__WHAT IS NEEDED__. Go through the records, and copy each line in which the string "text" is present.
*** RECORDS FOR THIS EXERCISE ***
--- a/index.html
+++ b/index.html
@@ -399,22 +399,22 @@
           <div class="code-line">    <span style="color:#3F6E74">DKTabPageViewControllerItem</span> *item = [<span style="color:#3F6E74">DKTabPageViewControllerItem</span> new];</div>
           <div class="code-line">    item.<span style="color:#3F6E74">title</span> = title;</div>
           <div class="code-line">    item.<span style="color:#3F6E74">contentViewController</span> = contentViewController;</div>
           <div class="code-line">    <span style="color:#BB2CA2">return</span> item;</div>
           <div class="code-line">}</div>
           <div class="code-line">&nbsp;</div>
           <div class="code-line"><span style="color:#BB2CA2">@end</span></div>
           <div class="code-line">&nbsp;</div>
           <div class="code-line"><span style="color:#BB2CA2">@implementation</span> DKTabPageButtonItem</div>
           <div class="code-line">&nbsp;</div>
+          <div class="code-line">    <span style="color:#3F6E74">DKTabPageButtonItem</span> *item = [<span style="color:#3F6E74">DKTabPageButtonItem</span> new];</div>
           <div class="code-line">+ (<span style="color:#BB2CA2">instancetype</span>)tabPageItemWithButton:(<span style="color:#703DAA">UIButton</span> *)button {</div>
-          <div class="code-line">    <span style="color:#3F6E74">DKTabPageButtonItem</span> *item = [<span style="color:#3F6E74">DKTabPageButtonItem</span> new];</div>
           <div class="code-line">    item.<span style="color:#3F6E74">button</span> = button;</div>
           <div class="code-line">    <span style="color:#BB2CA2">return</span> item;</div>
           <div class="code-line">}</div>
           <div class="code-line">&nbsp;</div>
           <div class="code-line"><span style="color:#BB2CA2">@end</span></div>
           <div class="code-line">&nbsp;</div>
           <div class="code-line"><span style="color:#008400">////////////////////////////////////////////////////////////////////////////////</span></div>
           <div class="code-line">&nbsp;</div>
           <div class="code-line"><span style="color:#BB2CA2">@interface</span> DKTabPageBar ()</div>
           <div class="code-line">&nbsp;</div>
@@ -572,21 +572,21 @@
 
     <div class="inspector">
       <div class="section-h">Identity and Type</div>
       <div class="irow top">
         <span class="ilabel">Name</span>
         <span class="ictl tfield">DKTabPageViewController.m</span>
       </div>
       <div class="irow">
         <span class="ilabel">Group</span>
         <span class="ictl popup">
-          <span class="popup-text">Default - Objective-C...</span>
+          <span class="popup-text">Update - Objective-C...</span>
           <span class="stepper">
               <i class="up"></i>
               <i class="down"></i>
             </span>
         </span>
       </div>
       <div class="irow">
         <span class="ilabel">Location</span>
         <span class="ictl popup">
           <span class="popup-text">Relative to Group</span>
*** End of RECORDS FOR THIS EXERCISE ***
*** RECORDS FOR THIS EXERCISE ***
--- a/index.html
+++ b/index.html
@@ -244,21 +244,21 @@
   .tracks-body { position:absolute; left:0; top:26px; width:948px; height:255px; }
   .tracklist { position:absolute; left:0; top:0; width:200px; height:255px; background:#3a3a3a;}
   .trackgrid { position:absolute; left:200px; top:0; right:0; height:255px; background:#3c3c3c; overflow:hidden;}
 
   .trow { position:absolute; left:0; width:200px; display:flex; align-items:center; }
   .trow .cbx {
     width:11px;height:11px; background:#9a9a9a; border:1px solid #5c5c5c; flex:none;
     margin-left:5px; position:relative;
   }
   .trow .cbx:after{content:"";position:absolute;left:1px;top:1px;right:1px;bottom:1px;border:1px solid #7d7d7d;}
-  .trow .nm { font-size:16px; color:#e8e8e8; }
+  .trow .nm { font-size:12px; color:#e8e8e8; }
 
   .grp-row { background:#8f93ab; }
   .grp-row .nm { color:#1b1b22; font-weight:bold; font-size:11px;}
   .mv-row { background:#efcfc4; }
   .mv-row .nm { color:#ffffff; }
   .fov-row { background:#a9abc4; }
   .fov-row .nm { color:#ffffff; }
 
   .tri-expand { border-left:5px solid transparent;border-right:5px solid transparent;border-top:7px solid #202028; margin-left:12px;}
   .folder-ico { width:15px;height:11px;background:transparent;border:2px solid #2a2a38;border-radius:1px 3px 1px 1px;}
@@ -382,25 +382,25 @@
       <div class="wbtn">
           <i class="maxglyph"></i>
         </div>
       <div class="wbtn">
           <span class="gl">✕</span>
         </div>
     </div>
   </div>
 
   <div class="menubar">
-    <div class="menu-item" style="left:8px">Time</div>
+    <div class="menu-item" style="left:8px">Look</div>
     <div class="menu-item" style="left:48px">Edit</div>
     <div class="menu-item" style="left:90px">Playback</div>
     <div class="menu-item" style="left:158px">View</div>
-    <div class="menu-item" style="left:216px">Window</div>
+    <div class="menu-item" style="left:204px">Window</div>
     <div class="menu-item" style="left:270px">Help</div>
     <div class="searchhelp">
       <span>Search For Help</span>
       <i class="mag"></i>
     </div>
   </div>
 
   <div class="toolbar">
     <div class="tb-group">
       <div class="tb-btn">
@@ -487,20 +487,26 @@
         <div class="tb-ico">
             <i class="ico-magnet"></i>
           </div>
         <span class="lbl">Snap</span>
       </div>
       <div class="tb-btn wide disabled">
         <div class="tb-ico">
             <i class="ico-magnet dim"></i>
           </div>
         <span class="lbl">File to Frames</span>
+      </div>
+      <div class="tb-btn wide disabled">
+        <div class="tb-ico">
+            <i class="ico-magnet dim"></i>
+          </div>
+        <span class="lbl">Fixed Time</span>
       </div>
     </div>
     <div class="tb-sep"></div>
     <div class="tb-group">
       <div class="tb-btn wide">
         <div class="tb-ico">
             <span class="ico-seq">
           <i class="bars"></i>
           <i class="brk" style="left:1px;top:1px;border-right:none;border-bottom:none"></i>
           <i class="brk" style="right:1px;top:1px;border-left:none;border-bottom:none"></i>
*** End of RECORDS FOR THIS EXERCISE ***
__YOUR SOLUTION__.
-          <span class="popup-text">Default - Objective-C...</span>
+          <span class="popup-text">Update - Objective-C...</span>
           <span class="popup-text">Relative to Group</span>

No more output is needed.